Changelog

0.22.1 (2024-03-07)

  • Fixed scrapy savefixture not finding page object modules when used outside a Scrapy project.

0.22.0 (2024-03-04)

  • Now requires web-poet >= 0.17.0 and time_machine >= 2.7.1.

  • Removed scrapy_poet.AnnotatedResult, use web_poet.annotated.AnnotatedInstance instead.

  • Added support for annotated dependencies to the scrapy savefixture command.

  • Test improvements.

0.21.0 (2024-02-08)

0.20.1 (2024-01-24)

  • ScrapyPoetRequestFingerprinter now supports item dependencies.

0.20.0 (2024-01-15)

  • Add ScrapyPoetRequestFingerprinter, a request fingerprinter that uses request dependencies in the fingerprint generation.

0.19.0 (2023-12-26)

  • Now requires andi >= 0.6.0.

  • Changed the implementation of resolving and building item dependencies from page objects.
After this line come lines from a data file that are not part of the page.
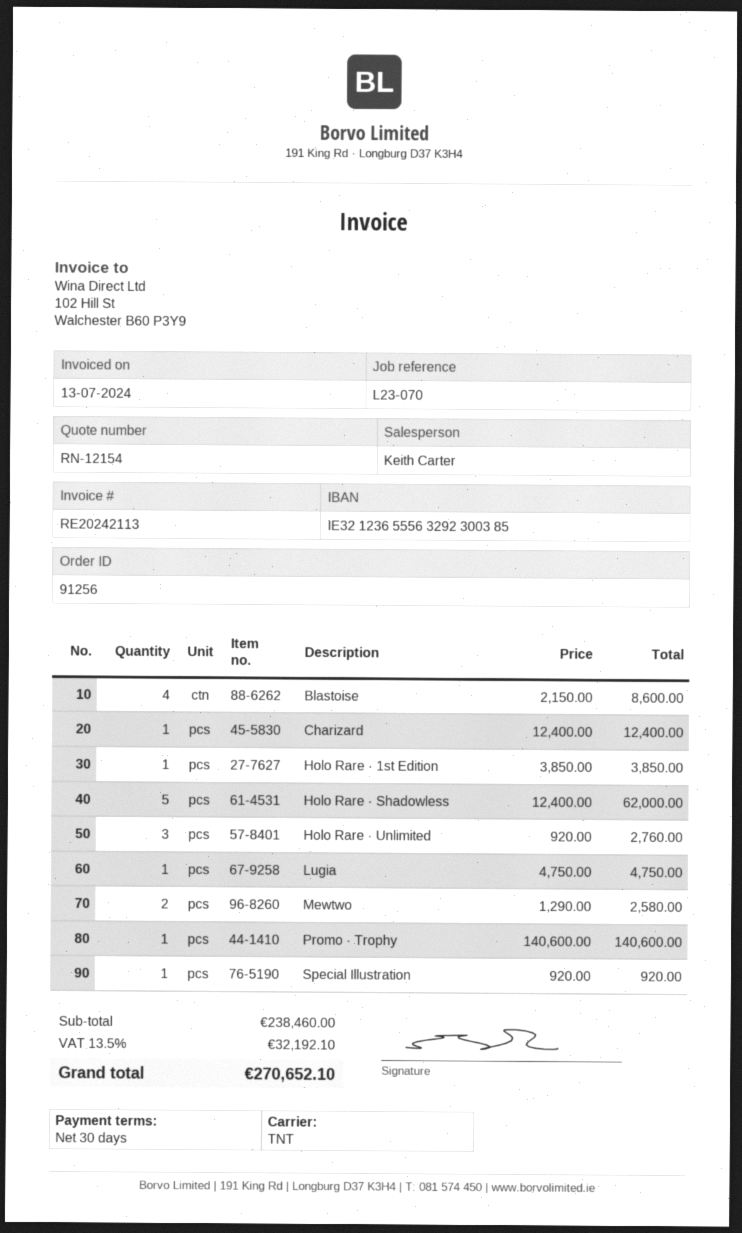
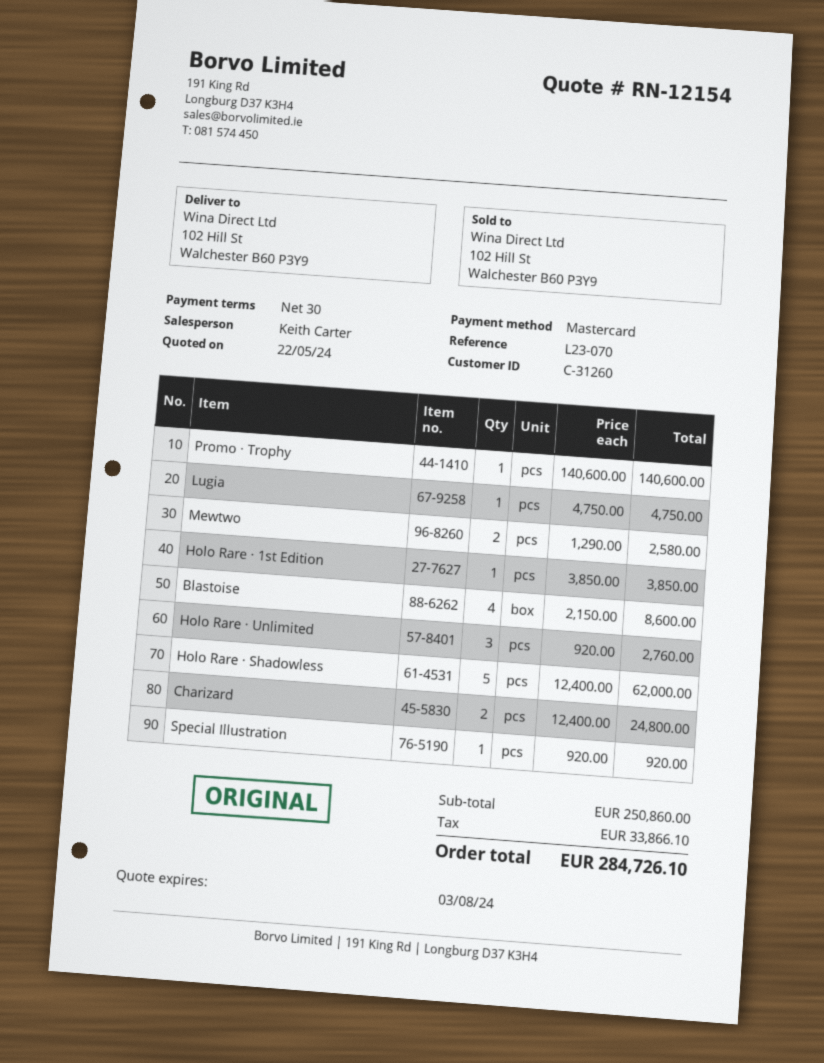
Charizard: 1 x 12400.00 = 12400.00 -> 2 x 12400.00 = 24800.00
subtotal: 238460.00 -> 250860.00
tax: 32192.10 -> 33866.10
total: 270652.10 -> 284726.10

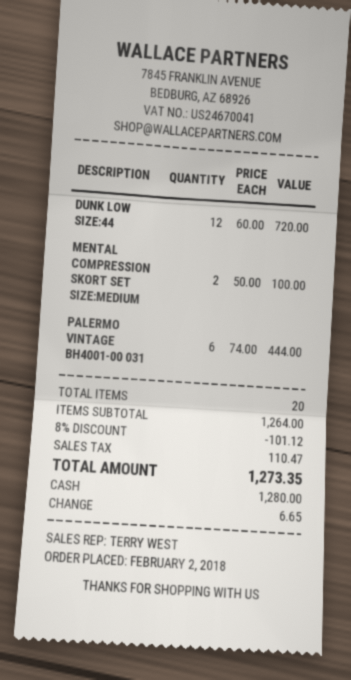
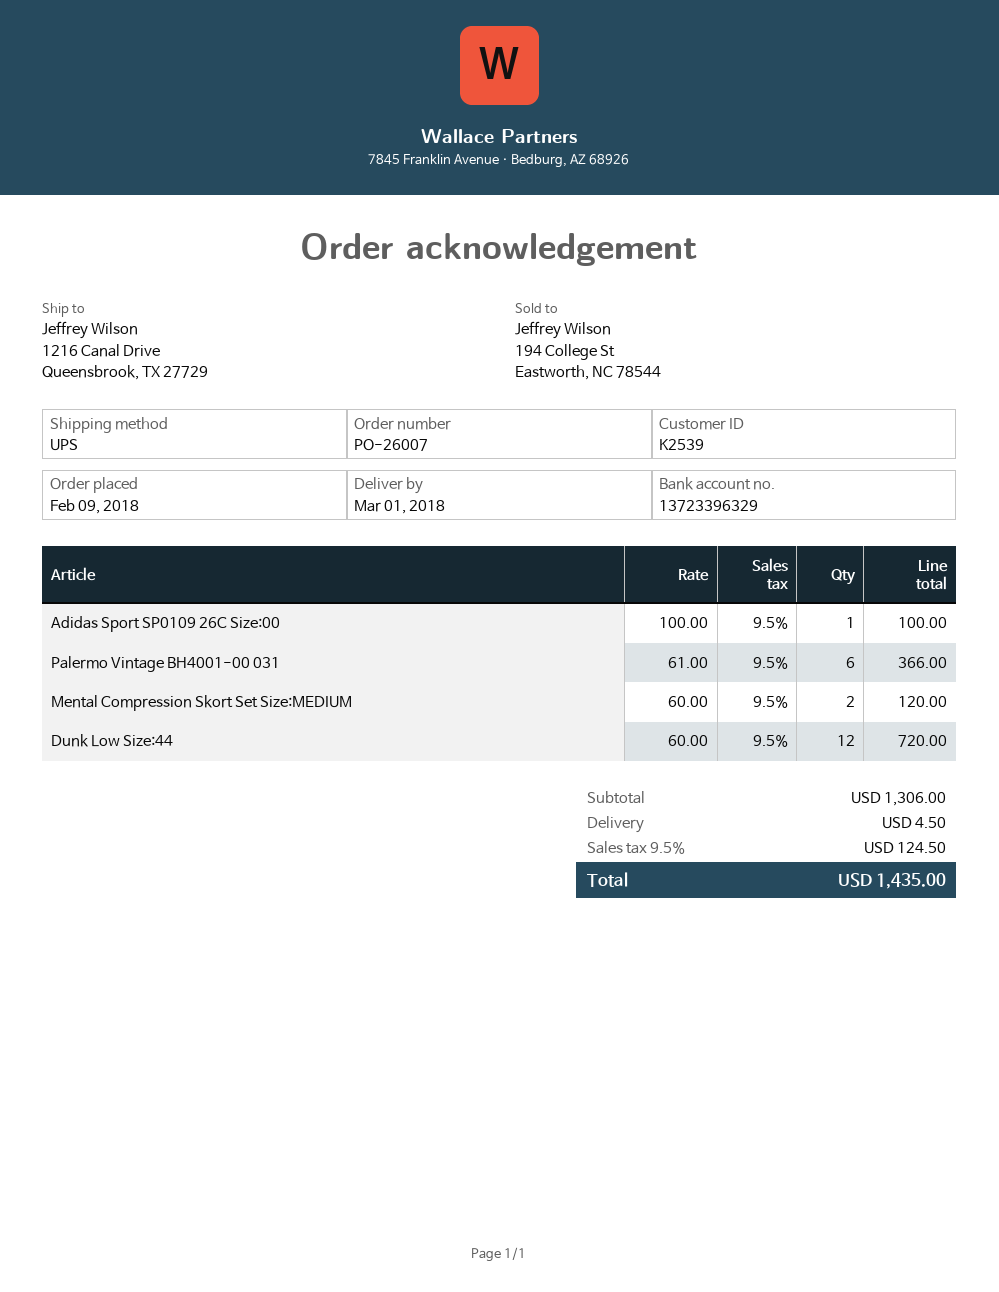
order date: 2018-02-02 -> 2018-02-09
MENTAL COMPRESSION SKORT SET SIZE:MEDIUM: 2 x 50.00 = 100.00 -> 2 x 60.00 = 120.00
PALERMO VINTAGE BH4001-00 031: 6 x 74.00 = 444.00 -> 6 x 61.00 = 366.00
Adidas Sport SP0109 26C Size:00: none -> 1 x 100.00 = 100.00
subtotal: 1264.00 -> 1306.00
discount: 8% = 101.12 -> none
shipping: none -> 4.50
tax: 110.47 -> 124.50
total: 1273.35 -> 1435.00

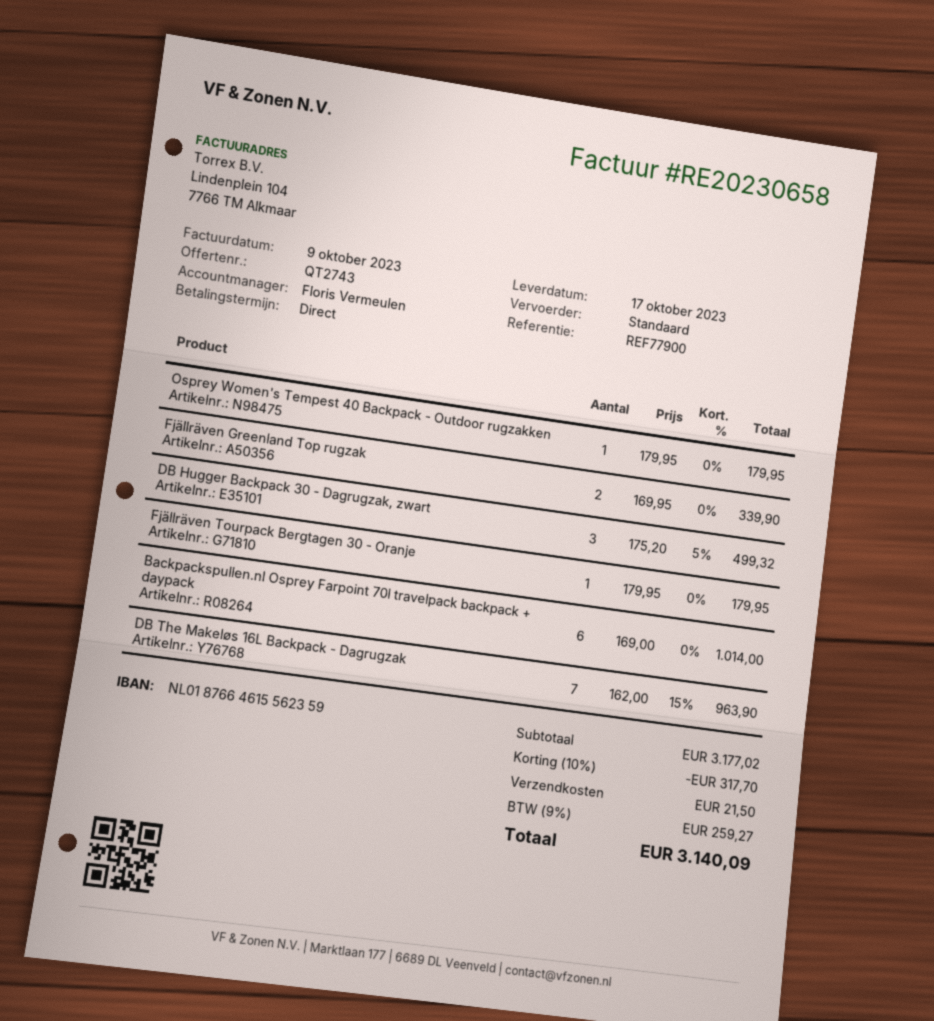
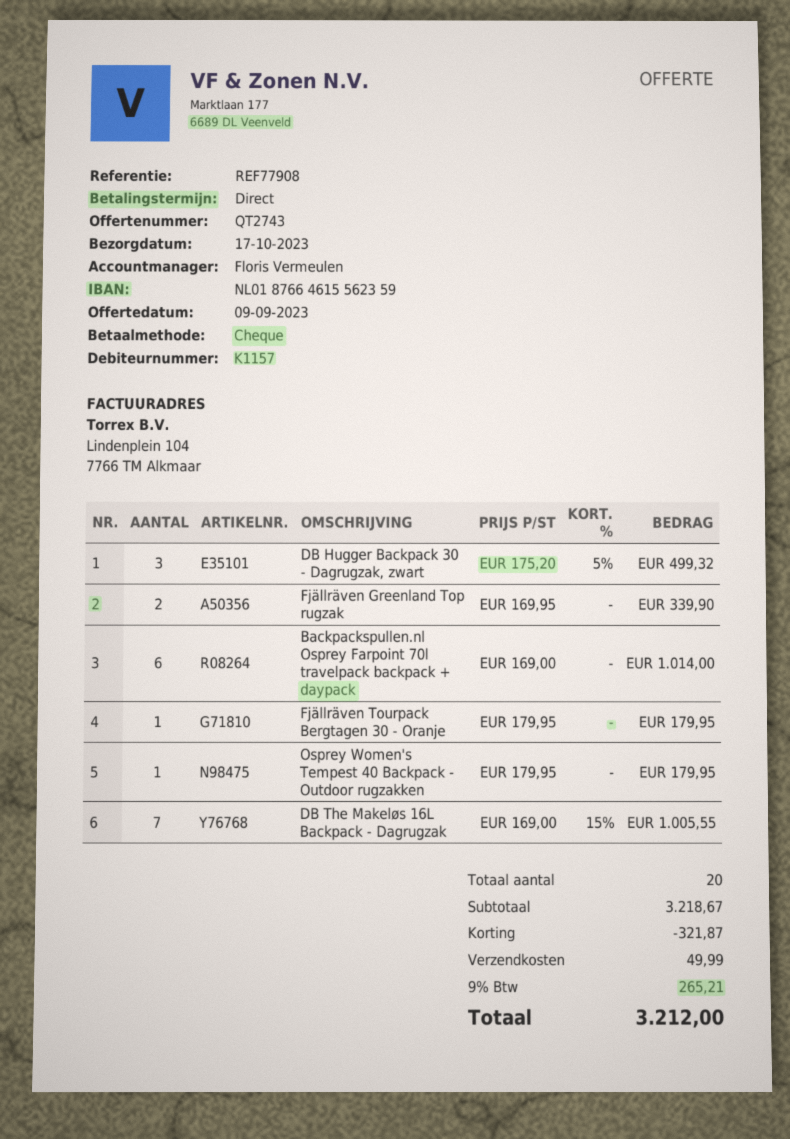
reference: REF77900 -> REF77908
DB The Makeløs 16L Backpack - Dagrugzak: 7 x 162.00 - 15% = 963.90 -> 7 x 169.00 - 15% = 1005.55
subtotal: 3177.02 -> 3218.67
discount: 317.70 -> 321.87
shipping: 21.50 -> 49.99
tax: 9% = 259.27 -> 9% = 265.21
total: 3140.09 -> 3212.00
Now andi custom builders are used to create a single plan that includes building page objects and items. This fixes problems such as providers being called multiple times.

    • ItemProvider is now no-op. It’s no longer enabled by default and users should also stop enabling it.

    • PageObjectInputProvider.allow_prev_instances and code related to it were removed so custom providers may need updating.

  • Fixed some tests.

0.18.0 (2023-12-12)

  • Now requires andi >= 0.5.0.

  • Add support for dependency metadata via typing.Annotated (requires Python 3.9+).

0.17.0 (2023-12-11)

0.16.1 (2023-11-02)

  • Fix the bug that caused requests produced by HttpClientProvider to be treated as if they need arguments of the parse callback as dependencies, which could cause returning an empty response and/or making extra provider calls.

0.16.0 (2023-09-26)

  • Now requires time_machine >= 2.2.0.

  • ItemProvider now supports page objects that declare a dependency on the same type of item that they return, as long as there is an earlier page object input provider that can provide such dependency.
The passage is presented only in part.